Then he started telling us about his reading. He'd read an incredible array of basic physics texts and had gotten interested in particle physics. He'd read, reread, and evidently understood a pretty complete list of all of the important papers, beginning with Einstein. It quickly became clear to us that Roger was certainly keeping up with the conversations in the Colloquium, perhaps better than some of the faculty participants.

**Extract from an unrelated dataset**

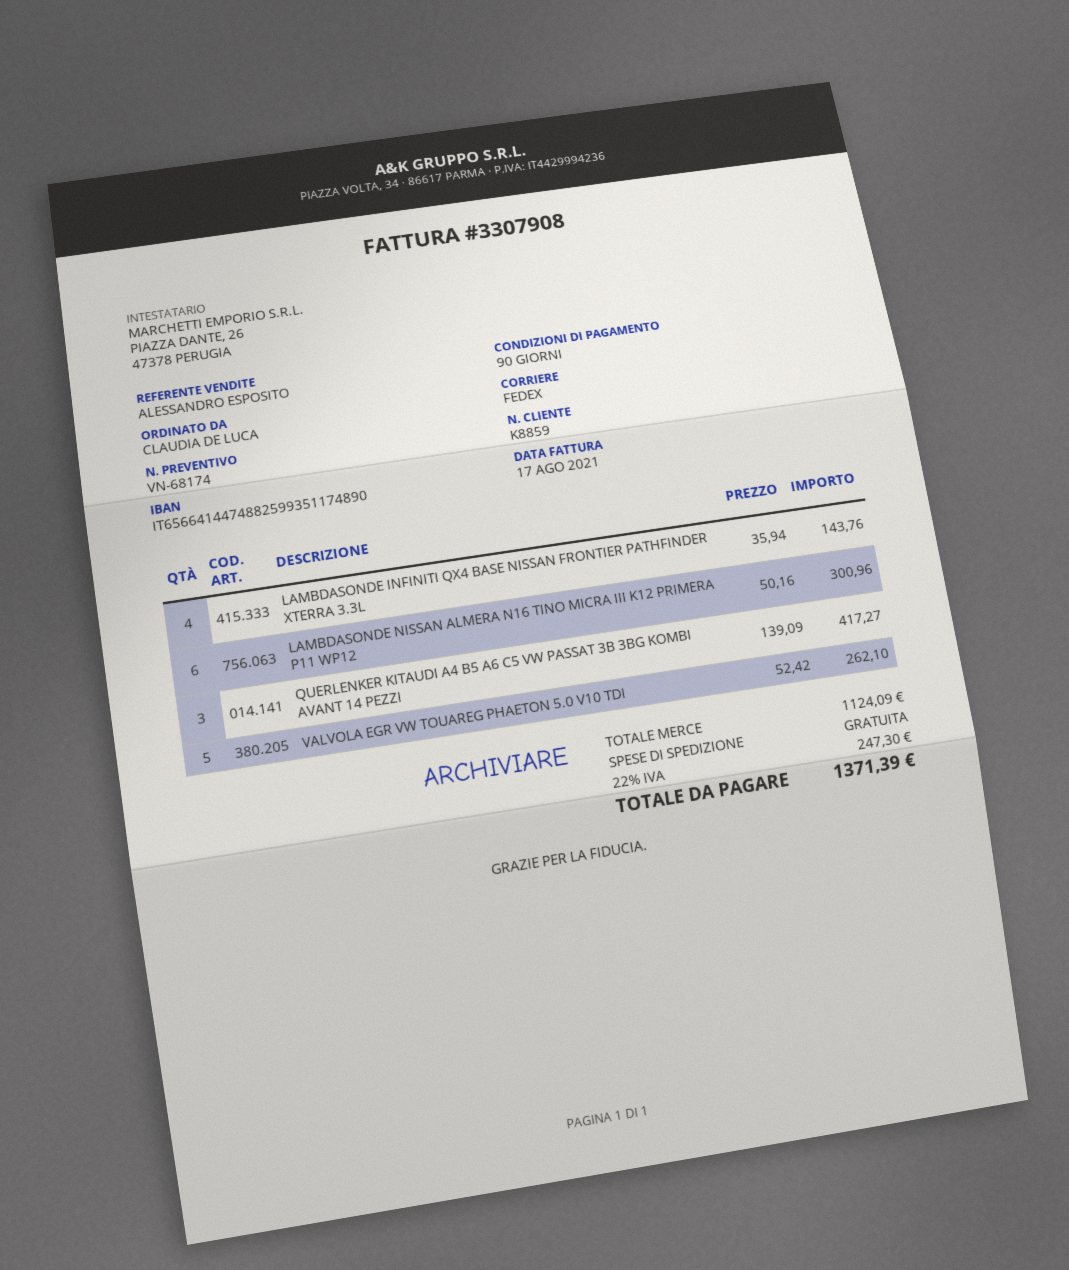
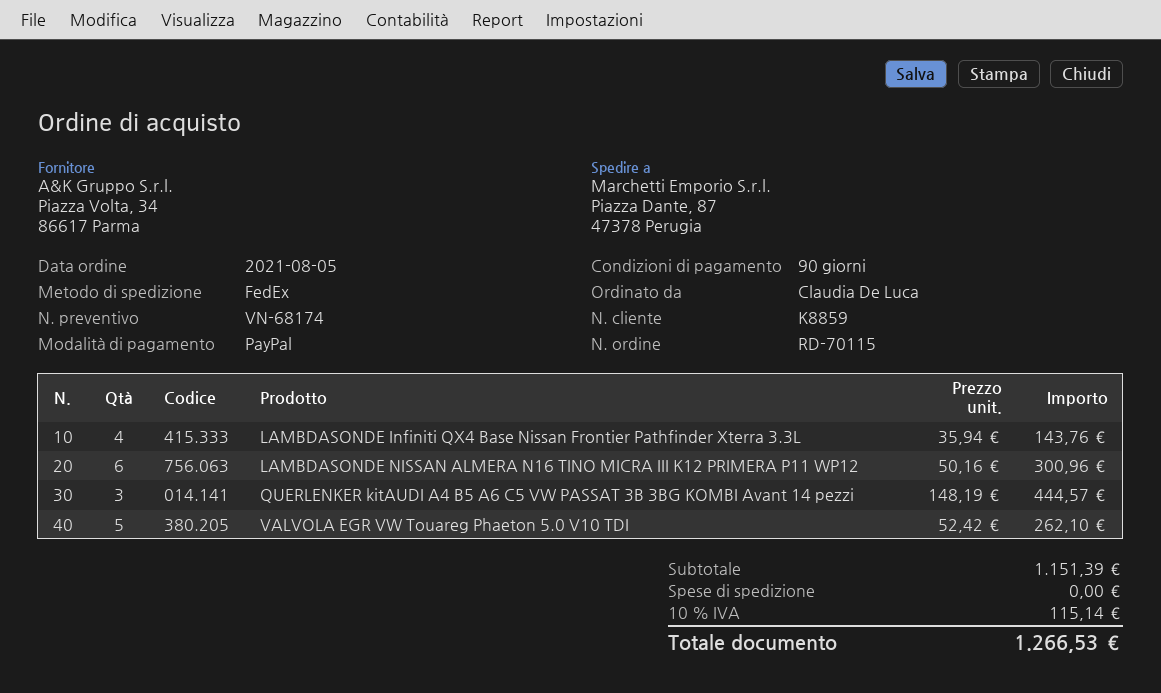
QUERLENKER KITAUDI A4 B5 A6 C5 VW PASSAT 3B 3BG KOMBI AVANT 14 PEZZI: 3 x 139.09 = 417.27 -> 3 x 148.19 = 444.57
subtotal: 1124.09 -> 1151.39
tax: 22% = 247.30 -> 10% = 115.14
total: 1371.39 -> 1266.53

We asked him why he didn't speak more in the Colloquium, and he told us, "I don't see any reason to speak unless I have something useful to contribute. I'm just getting to that stage."

Ronnie said, "Don't have stage fright."

"I won't. By the way, this chicken is delicious."

I said, "I think he's trying to change the subject."

Sharon said, "You mean he's tired of talking about himself."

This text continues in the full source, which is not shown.